Grammatically the arguments weigh heavily on the side of (i); in other words, on the side that Paul does indeed here ascribe divinity to Christ. Of the various arguments here, perhaps the strongest is that it would be highly unusual for Paul to write an asyndetic doxology–that is, an expression of praise that is not linked to a word in the immediately preceding sentence (see, e.g., 1:25).
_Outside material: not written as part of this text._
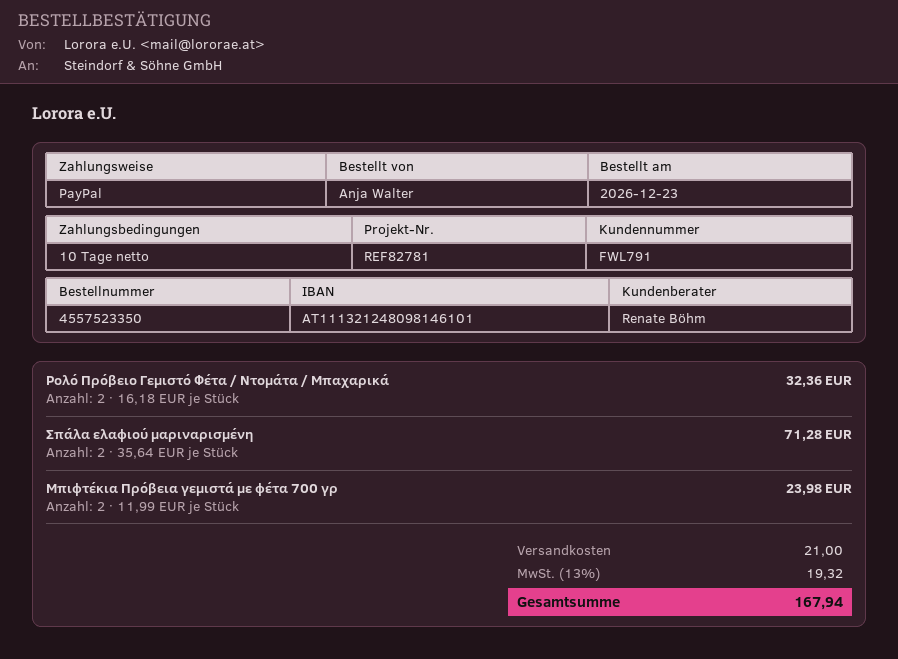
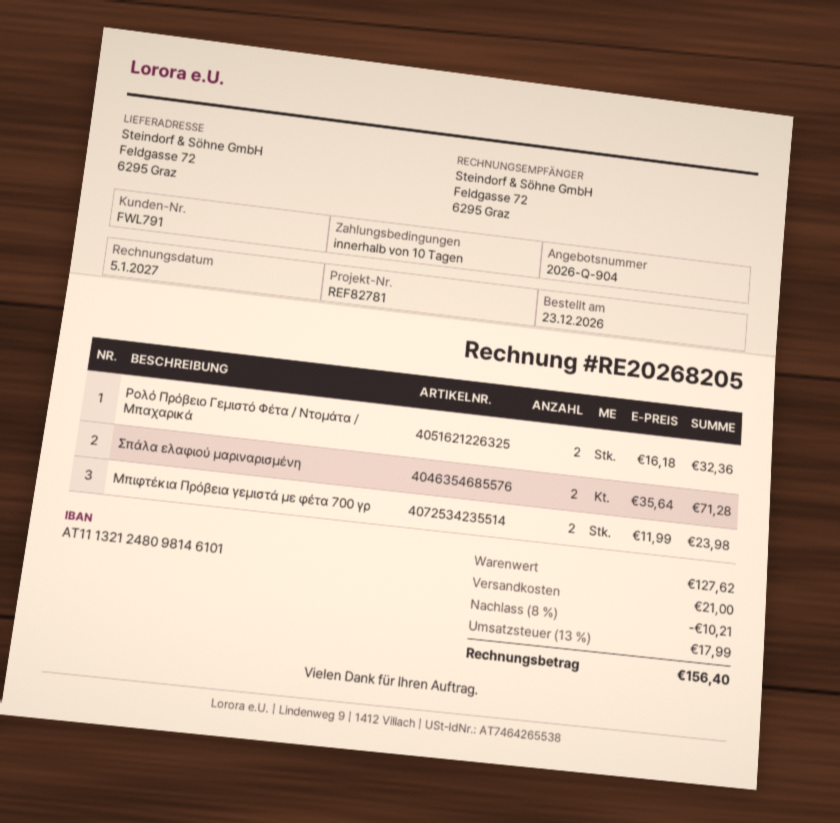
discount: none -> 8% = 10.21
tax: 13% = 19.32 -> 13% = 17.99
total: 167.94 -> 156.40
More compelling than grammar alone is the consideration of how v. 5, read according to (i) above, makes sense in its wider context. We have already remarked how the complex theological statement of the gospel in 1:3-4 serves as an introduction to the whole letter, especially to chaps. 1-8. In this statement Jesus is described as both “of the seed of David according to the flesh” and also “son of God in power according to the spirit holiness.” This leads to an emphasis on his universal rule and a call to allegiance. A double statement in which the Messiah’s “fleshly” descent is balanced by his universal sovereignty would form a close parallel to this, creating a probability that at least “who is over all” goes with “Christ.” This would seem to favor (i) or (ii), but it has to be said that the abrupt final sentence of (ii) is even less likely than the longer but nevertheless “unbalanced” sentence in (iii). In other words, if 9:5 is intended to be the same kind of double statement that we find in 1:3-4, (i) is the most likely reading…
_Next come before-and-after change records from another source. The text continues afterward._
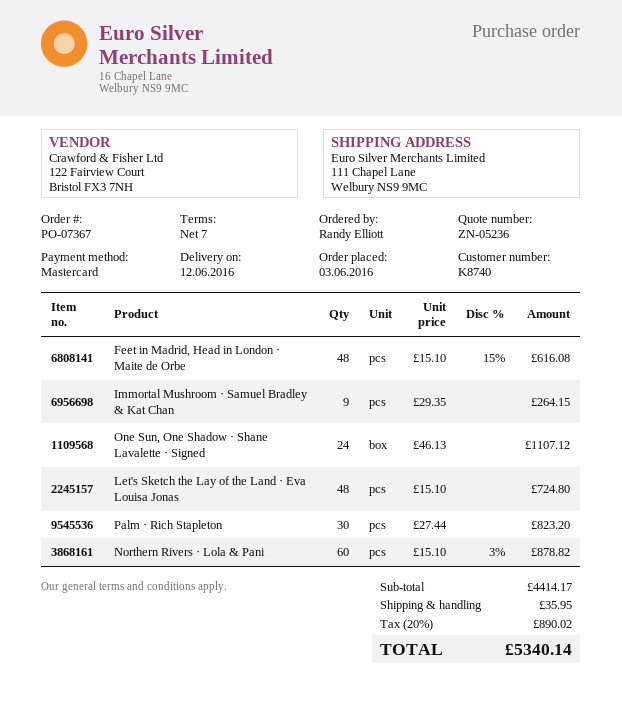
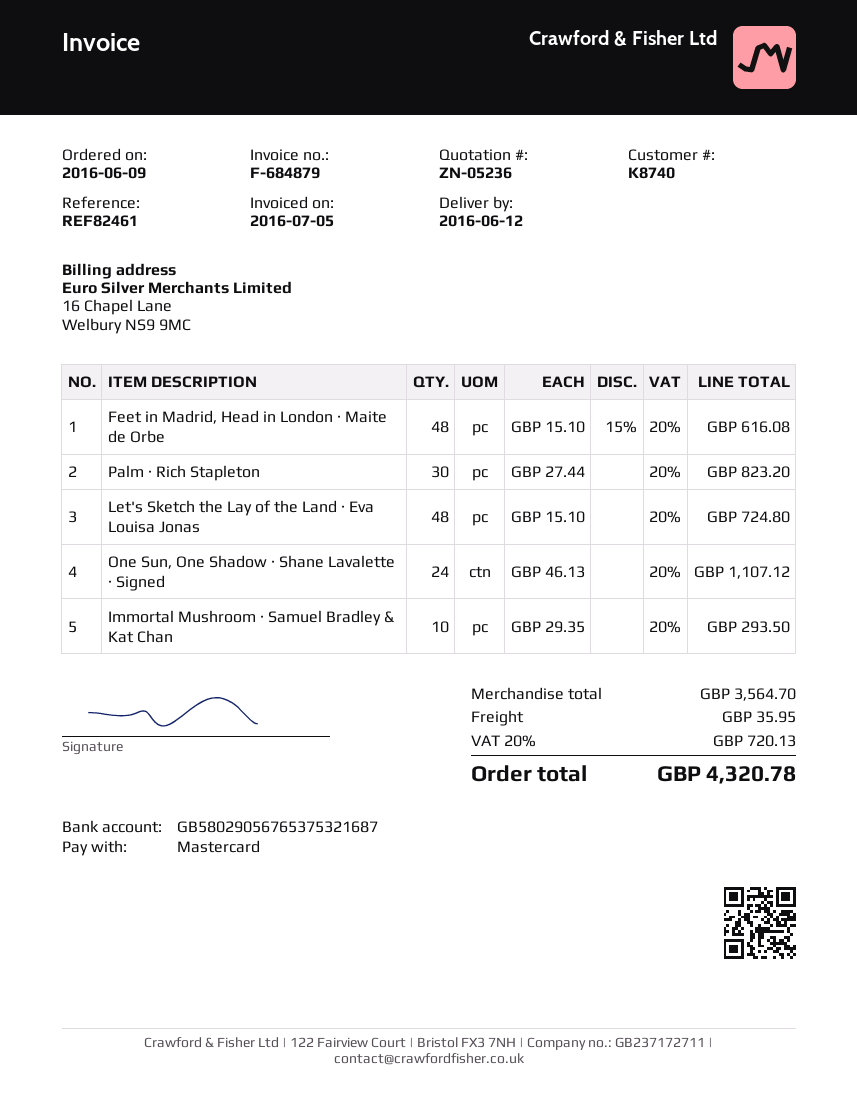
order date: 2016-06-03 -> 2016-06-09
Immortal Mushroom · Samuel Bradley & Kat Chan: 9 x 29.35 = 264.15 -> 10 x 29.35 = 293.50
Northern Rivers · Lola & Pani: 60 x 15.10 - 3% = 878.82 -> none
subtotal: 4414.17 -> 3564.70
tax: 20% = 890.02 -> 20% = 720.13
total: 5340.14 -> 4320.78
If we read v. 5 in this way, what force does it add to the opening paragraph as a whole? Just this: that the Messiah who is from Israel’s own race, their highest privilege and final hope, is the very embodiment of their sovereign Lord, their covenant God. And it is he whom they have rejected; this is precisely the point Paul makes in 10:21, at the close of the main “story” of chaps. 9 and 10. Just as Israel rejected their God on Mt. Sinai, precipitating Moses into his extraordinary prayer (see above), so now Israel according to the flesh has rejected its God as he came in the flesh, precipitating Paul into his own version of that prayer and his own great, unceasing grief. Israel’s highest privilege, when spurned, becomes the cause of Israel’s greatest tragedy.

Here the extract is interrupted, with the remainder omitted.